Medical Director, Clinical Development

About the position

Outpace Bio is pioneering the future of cell therapy for solid tumors by harnessing unrivaled AI-powered protein design. Our mission is to program immune cells for enhanced function inside patients, overcoming key barriers such as poor tumor access, weak survival, antigen escape, and dose-related toxicity. By creating and integrating modular, plug-and-play technology assets, we are developing cell therapies with unprecedented efficacy, transforming how engineered T cells interact with cancer and the immune system to deliver life-changing outcomes. Our multidisciplinary team of scientists, engineers, coders, and cell therapy developers works at the cutting edge of computational protein design, synthetic biology, and immunology. Together, we are reimagining how cells function to unlock novel therapeutic possibilities. Located in Seattle's vibrant biotech hub overlooking scenic South Lake Union, Outpace Bio is led by pioneers in computational protein design and engineered cell therapies.
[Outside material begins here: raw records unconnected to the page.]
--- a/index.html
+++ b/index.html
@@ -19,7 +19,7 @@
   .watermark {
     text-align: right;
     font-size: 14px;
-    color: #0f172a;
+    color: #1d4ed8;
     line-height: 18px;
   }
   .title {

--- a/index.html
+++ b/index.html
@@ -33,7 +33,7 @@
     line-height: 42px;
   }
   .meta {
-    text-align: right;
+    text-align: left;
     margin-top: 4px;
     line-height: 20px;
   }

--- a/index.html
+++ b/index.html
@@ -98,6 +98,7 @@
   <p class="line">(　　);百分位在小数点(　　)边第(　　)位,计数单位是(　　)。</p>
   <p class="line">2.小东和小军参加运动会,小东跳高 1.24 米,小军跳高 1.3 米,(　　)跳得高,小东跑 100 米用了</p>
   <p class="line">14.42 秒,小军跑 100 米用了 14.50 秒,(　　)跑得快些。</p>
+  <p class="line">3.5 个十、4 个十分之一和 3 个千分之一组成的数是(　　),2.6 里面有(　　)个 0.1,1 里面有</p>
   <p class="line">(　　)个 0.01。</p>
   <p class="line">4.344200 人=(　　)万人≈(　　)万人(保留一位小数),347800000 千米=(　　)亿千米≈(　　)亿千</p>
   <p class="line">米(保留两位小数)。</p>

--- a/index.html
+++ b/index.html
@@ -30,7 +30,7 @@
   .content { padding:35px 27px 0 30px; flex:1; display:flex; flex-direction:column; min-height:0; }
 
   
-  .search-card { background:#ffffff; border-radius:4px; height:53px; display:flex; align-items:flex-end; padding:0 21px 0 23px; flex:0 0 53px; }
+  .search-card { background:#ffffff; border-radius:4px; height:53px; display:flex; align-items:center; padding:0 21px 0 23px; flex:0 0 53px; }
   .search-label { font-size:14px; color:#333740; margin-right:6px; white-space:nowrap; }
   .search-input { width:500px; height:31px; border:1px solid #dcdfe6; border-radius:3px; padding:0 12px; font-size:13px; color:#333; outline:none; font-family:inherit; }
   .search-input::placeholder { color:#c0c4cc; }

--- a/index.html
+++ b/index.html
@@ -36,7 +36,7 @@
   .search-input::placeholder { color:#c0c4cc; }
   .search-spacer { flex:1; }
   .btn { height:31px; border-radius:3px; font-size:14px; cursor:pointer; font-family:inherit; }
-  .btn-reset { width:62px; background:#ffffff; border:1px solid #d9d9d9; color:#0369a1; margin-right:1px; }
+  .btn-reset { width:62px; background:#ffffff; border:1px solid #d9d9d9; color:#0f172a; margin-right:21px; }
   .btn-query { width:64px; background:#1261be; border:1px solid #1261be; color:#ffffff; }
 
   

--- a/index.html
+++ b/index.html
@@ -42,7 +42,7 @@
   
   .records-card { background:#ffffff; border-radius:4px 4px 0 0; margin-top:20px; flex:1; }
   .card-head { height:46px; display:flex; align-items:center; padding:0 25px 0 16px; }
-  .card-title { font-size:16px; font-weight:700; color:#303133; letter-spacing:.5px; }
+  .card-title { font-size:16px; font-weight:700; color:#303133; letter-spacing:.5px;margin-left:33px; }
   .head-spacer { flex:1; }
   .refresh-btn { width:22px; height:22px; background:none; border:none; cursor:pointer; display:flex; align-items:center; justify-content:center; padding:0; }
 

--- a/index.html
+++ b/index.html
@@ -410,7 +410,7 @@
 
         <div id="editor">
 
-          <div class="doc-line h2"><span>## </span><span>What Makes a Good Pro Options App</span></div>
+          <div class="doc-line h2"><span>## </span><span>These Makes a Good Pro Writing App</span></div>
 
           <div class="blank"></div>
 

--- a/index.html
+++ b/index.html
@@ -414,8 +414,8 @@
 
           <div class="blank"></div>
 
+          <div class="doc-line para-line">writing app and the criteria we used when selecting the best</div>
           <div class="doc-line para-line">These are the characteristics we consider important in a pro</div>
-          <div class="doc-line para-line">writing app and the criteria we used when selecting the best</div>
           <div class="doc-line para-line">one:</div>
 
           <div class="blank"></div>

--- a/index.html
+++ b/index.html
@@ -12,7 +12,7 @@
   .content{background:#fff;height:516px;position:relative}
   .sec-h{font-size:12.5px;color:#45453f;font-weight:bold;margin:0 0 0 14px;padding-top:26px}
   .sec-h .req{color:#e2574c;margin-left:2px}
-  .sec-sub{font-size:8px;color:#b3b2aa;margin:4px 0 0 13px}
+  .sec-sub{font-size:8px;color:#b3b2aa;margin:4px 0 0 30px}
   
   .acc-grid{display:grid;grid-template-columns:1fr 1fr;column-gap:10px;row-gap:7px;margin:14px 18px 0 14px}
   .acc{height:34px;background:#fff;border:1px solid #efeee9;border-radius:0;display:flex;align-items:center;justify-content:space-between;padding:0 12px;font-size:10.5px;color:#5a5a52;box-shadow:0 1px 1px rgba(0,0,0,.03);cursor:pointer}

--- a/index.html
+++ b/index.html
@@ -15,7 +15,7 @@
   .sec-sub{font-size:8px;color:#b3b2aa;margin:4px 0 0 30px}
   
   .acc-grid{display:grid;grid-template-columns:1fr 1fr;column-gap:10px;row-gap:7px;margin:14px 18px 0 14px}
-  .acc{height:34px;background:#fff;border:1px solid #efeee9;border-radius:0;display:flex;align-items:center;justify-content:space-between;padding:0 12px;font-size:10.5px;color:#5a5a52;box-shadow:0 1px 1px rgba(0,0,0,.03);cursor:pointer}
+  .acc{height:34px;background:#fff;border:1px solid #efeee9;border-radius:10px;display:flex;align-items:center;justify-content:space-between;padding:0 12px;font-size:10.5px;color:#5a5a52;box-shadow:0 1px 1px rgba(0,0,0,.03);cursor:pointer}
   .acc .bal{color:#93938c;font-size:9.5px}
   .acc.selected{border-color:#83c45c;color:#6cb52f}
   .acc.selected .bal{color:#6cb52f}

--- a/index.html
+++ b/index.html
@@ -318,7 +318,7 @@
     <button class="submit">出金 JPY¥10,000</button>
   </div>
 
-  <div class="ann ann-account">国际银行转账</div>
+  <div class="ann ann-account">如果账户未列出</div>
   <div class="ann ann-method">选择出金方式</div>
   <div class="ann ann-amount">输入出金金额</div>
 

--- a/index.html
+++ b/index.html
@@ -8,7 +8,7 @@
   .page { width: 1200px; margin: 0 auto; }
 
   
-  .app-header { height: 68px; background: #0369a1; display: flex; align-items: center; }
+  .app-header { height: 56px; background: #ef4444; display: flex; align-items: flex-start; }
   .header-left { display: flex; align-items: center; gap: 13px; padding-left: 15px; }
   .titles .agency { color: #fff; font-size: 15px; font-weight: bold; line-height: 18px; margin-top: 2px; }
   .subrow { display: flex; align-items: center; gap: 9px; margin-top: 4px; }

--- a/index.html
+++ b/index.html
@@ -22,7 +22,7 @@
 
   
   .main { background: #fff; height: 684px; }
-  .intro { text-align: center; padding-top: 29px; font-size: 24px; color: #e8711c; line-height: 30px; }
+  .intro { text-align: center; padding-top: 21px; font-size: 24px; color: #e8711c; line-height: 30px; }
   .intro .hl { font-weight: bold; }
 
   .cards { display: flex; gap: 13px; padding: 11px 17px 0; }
Our culture is built on a foundation of respect and inclusion, which are fundamental to how we collaborate to revolutionize cell therapy through groundbreaking innovation rooted in rigorous science.

Responsibilities

• Provide strategic leadership and medical expertise for clinical development plans.
• Author protocols and informed consents and contribute to clinical study reports.
• Collaborate with clinical operations teams to support clinical studies.
• Partner with Regulatory to develop and support strategy for IND and BLA submissions.
• Ensure the safety of study participants through active participation in safety monitoring.
• Serve as the primary medical representative interfacing with regulatory agencies and key opinion leaders.
• Act as recognized clinical expert for assigned programs.
• Participate in due diligence activities and provide medical expertise in support of business development initiatives.

Requirements

• Must have an MD or MD/PhD with recent oncology-related clinical development experience.
• 3+ years of experience at a pharmaceutical or biotechnology company as a (Associate) Medical Director.
• Strong knowledge of the pharma/biotech industry and drug development process.
• Extensive understanding of medical aspects of GCP, ICH, FDA, EMA, and other relevant guidelines.
• Prior experience with cell therapy preferred.
• Experience leading health authority interactions with global regulatory agencies.
• Experience with interpretation of clinical research results including safety and efficacy.
• Ability to think strategically, innovatively, and tactically.
• Demonstrated ability to evaluate, interpret and present complex scientific data.
• Ability to adapt and problem-solve in a fast-paced, team-based environment.
• Excellent interpersonal, verbal, and written communication skills.

Nice-to-haves

• Familiarity with pharmacovigilance requirements and processes.
• Working knowledge of biostatistics, GCP, and regulatory requirements for clinical studies.

Benefits

• Medical, dental, vision, life insurance, and disability coverage.
• Flexible spending account and 401k plan.
• Stock option grants and performance bonus.
• Flexible PTO and paid sick leave.
• Fifteen paid holidays plus a winter shutdown.
• Generous paid parental leave policy.